Your task:
Every line containing "predict" should be identified and copied from the data below.
*****
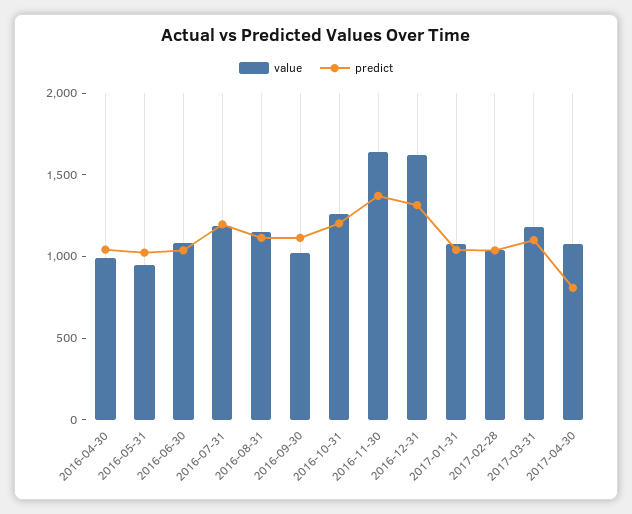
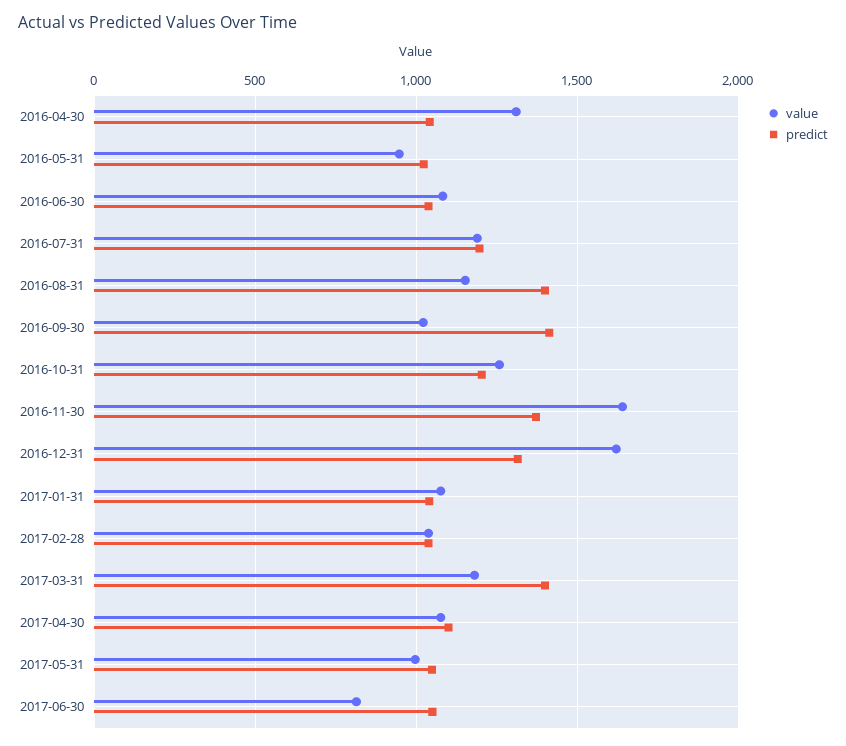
value, 2016-04-30: 1000 -> 1300
predict, 2016-08-31: 1100 -> 1400
predict, 2016-09-30: 1100 -> 1400
predict, 2017-03-31: 1100 -> 1400
predict, 2017-04-30: 800 -> 1100
value, 2017-05-31: none -> 1000
predict, 2017-05-31: none -> 1050
value, 2017-06-30: none -> 800
predict, 2017-06-30: none -> 1050

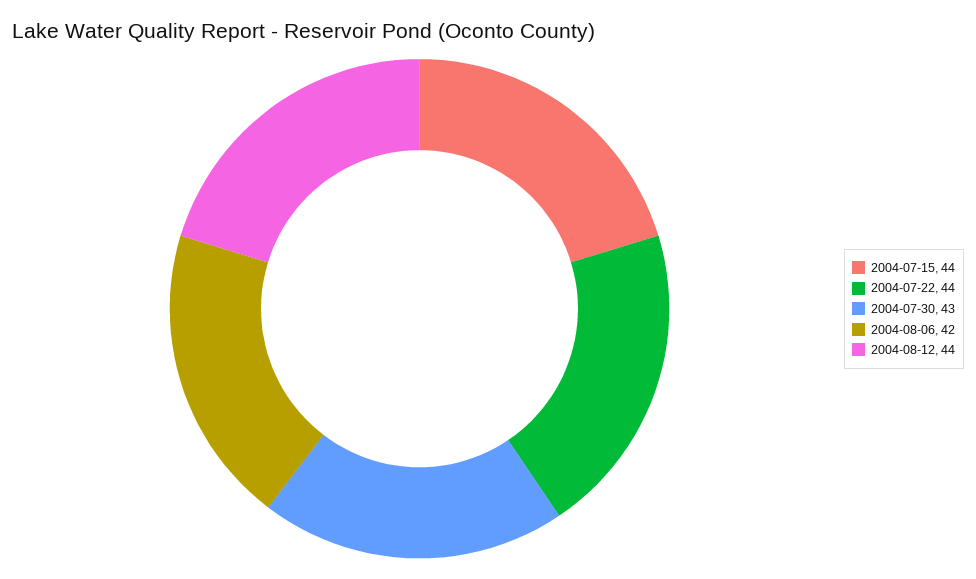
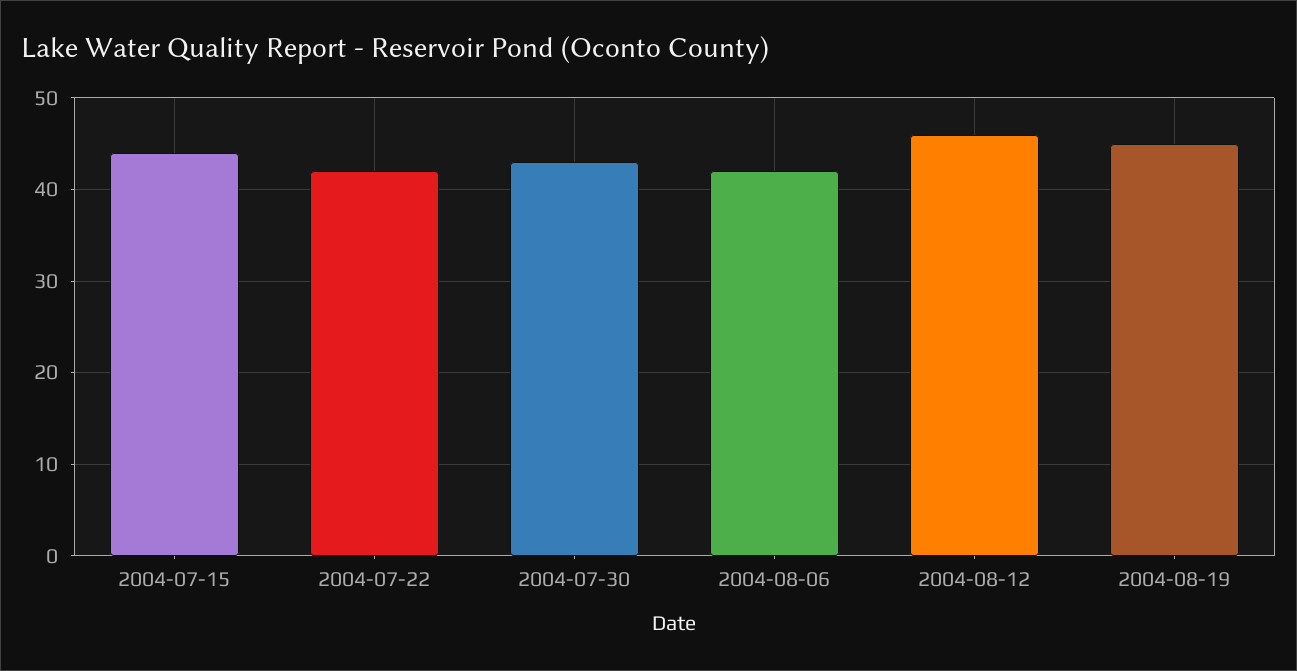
2004-07-22: 44 -> 42
2004-08-12: 44 -> 46
2004-08-19: none -> 45

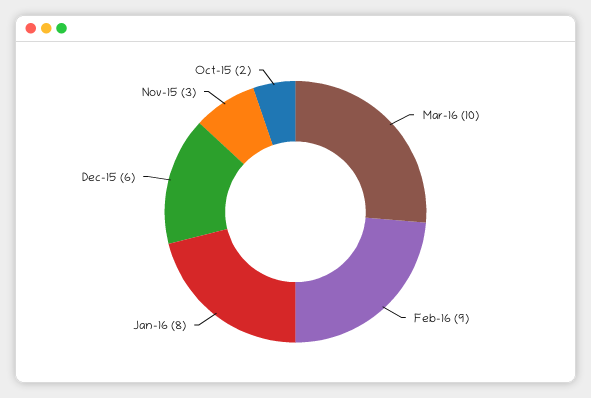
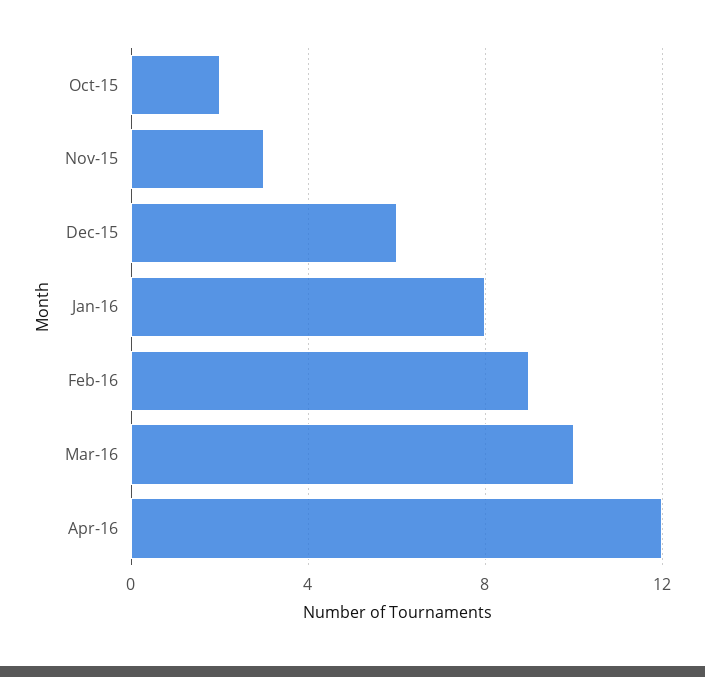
Apr-16: none -> 12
*****
The answer:
predict, 2016-08-31: 1100 -> 1400
predict, 2016-09-30: 1100 -> 1400
predict, 2017-03-31: 1100 -> 1400
predict, 2017-04-30: 800 -> 1100
predict, 2017-05-31: none -> 1050
predict, 2017-06-30: none -> 1050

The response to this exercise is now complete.